EXERCISE REQUIREMENTS: Gather each line of the entries below that includes "title".
+ + + + +
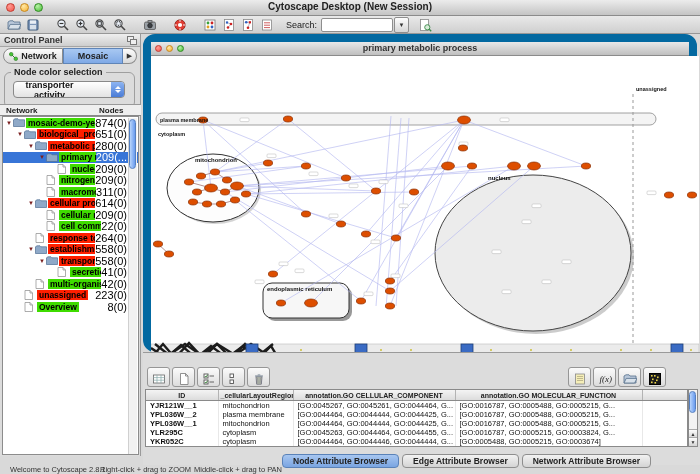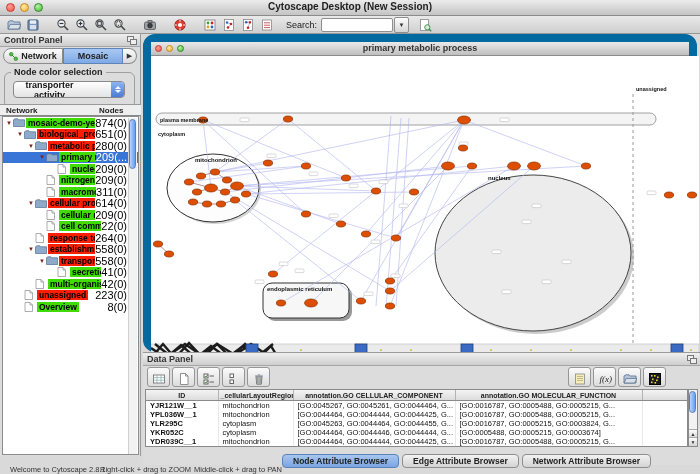--- a/index.html
+++ b/index.html
@@ -631,27 +631,20 @@
           <polyline points="4,288 18,299 34,288 50,299 66,288 84,299 100,288 116,299" fill="none" stroke="#1c1c1c" stroke-width="2.4"></polyline>
           <rect x="95" y="288" width="12" height="12" fill="#3a6bc4" stroke="#1e3f78" stroke-width="0.8"></rect>
           <rect x="204" y="288" width="12" height="12" fill="#3a6bc4" stroke="#1e3f78" stroke-width="0.8"></rect>
           <rect x="310" y="288" width="12" height="12" fill="#3a6bc4" stroke="#1e3f78" stroke-width="0.8"></rect>
           <rect x="520" y="288" width="12" height="12" fill="#3a6bc4" stroke="#1e3f78" stroke-width="0.8"></rect>
         </svg>
     </div>
   </div>
 
   <div class="data-panel">
-    <div class="panel-header">
-      <span class="ph-title">Data Panel</span>
-      <span class="float-icon">
-          <span class="a"></span>
-          <span class="b"></span>
-        </span>
-    </div>
     <div class="dp-toolbar">
       <span id="dp-left" style="display:flex;">
           <span class="dp-btn">
             <svg width="14" height="14" viewBox="0 0 14 14">
               <rect x="1.5" y="3" width="11" height="8" fill="#fff" stroke="#666" stroke-width=".8"></rect>
               <g stroke="#8aa" stroke-width=".7">
                 <line x1="1.5" y1="5.6" x2="12.5" y2="5.6"></line>
                 <line x1="1.5" y1="8.2" x2="12.5" y2="8.2"></line>
                 <line x1="5" y1="3" x2="5" y2="11"></line>
                 <line x1="9" y1="3" x2="9" y2="11"></line>
@@ -747,20 +740,27 @@
               <th>annotation.GO CELLULAR_COMPONENT</th>
               <th>annotation.GO MOLECULAR_FUNCTION</th>
               <th></th>
             </tr>
           </thead>
         <tbody id="attr-body">
             <tr>
               <td class="id">YJR121W__1</td>
               <td>mitochondrion</td>
               <td>[GO:0045267, GO:0045261, GO:0044464, G...</td>
+              <td>[GO:0016787, GO:0005488, GO:0005215, G...</td>
+              <td></td>
+            </tr>
+            <tr>
+              <td class="id">YPL036W__2</td>
+              <td>plasma membrane</td>
+              <td>[GO:0044464, GO:0044444, GO:0044425, G...</td>
               <td>[GO:0016787, GO:0005488, GO:0005215, G...</td>
               <td></td>
             </tr>
             <tr>
               <td class="id">YPL036W__1</td>
               <td>mitochondrion</td>
               <td>[GO:0044464, GO:0044444, GO:0044425, G...</td>
               <td>[GO:0016787, GO:0005488, GO:0005215, G...</td>
               <td></td>
             </tr>

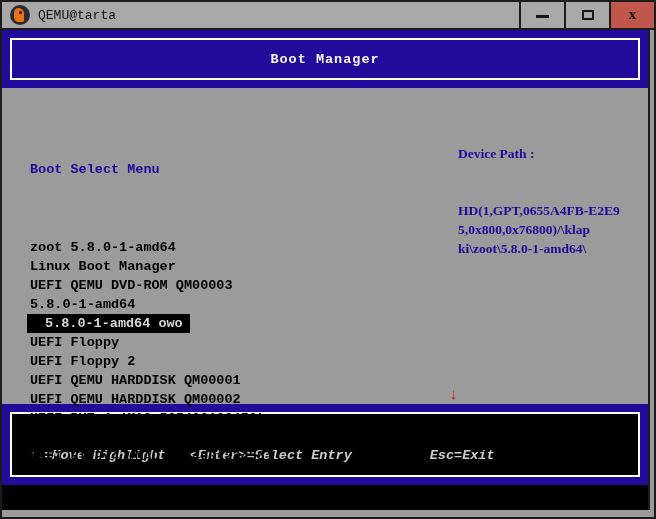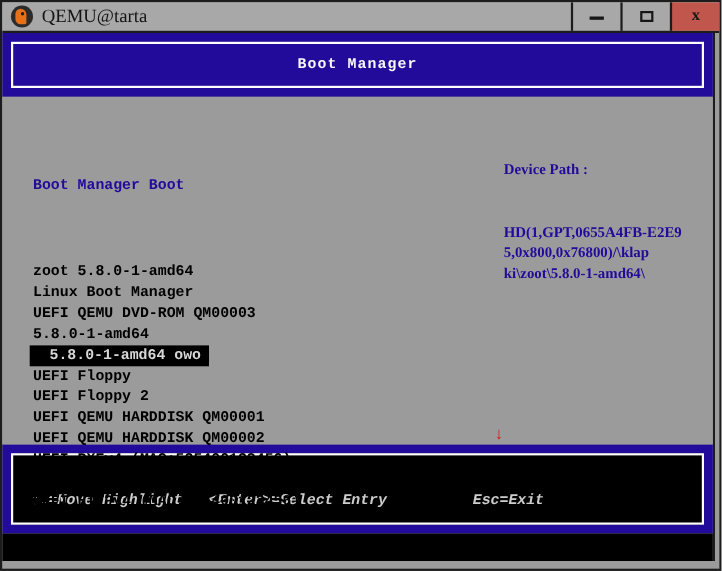--- a/index.html
+++ b/index.html
@@ -37,22 +37,22 @@
   .qemu-icon .bird{
     position:absolute;left:4px;top:3px;width:10px;height:14px;
     background:#e87017;border-radius:7px 8px 2px 7px;
   }
   .qemu-icon .eye{
     position:absolute;left:9px;top:6px;width:3px;height:3px;
     background:#1d1d1d;border-radius:50%;
   }
   .title-text{
     margin-left:8px;
-    font-family:Liberation Serif, serif;
-    font-size:17px;color:#141414;
+    font-family:Liberation Mono, monospace;
+    font-size:13px;color:#141414;
   }
   .window-buttons{margin-left:auto;display:flex;height:100%;}
   .win-btn{
     width:45px;height:100%;
     border-left:2px solid #1c1c1c;
     display:flex;align-items:center;justify-content:center;
   }
   .win-btn.close{background:var(--close-red);}
   .glyph-min{width:13px;height:3px;background:#161616;margin-top:3px;}
   .glyph-max{width:12px;height:10px;border:2px solid #161616;background:transparent;}
@@ -135,21 +135,21 @@
   <div class="efi-screen">
 
     <div class="efi-header">
       <div class="efi-header-box">
         <span>Boot Manager</span>
       </div>
     </div>
 
     <div class="efi-body">
       <div class="menu">
-        <div class="menu-heading">Boot Manager Boot</div>
+        <div class="menu-heading">Boot Select Menu</div>
         <div class="menu-list"><div class="menu-item"><span class="entry-label">zoot 5.8.0-1-amd64</span></div><div class="menu-item"><span class="entry-label">Linux Boot Manager</span></div><div class="menu-item"><span class="entry-label">UEFI QEMU DVD-ROM QM00003</span></div><div class="menu-item"><span class="entry-label">5.8.0-1-amd64</span></div><div class="menu-item selected"><span class="entry-label">5.8.0-1-amd64 owo</span></div><div class="menu-item"><span class="entry-label">UEFI Floppy</span></div><div class="menu-item"><span class="entry-label">UEFI Floppy 2</span></div><div class="menu-item"><span class="entry-label">UEFI QEMU HARDDISK QM00001</span></div><div class="menu-item"><span class="entry-label">UEFI QEMU HARDDISK QM00002</span></div><div class="menu-item"><span class="entry-label">UEFI PXEv4 (MAC:525400123456)</span></div><div class="menu-item"><span class="entry-label">UEFI PXEv4 (MAC:525400123456) 2</span></div><div class="menu-item"><span class="entry-label">UEFI HTTPv4 (MAC:525400123456)</span></div></div>
       </div>
 
       <div class="device-path">
         <div class="dp-heading">Device Path :</div>
         <div class="dp-lines"><div>HD(1,GPT,0655A4FB-E2E9</div><div>5,0x800,0x76800)/\klap</div><div>ki\zoot\5.8.0-1-amd64\</div></div>
       </div>
 
       <div class="scroll-arrow">↓</div>
     </div>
+ + + + +
SOLUTION TO THIS EXERCISE:
-      <span class="ph-title">Data Panel</span>
   .title-text{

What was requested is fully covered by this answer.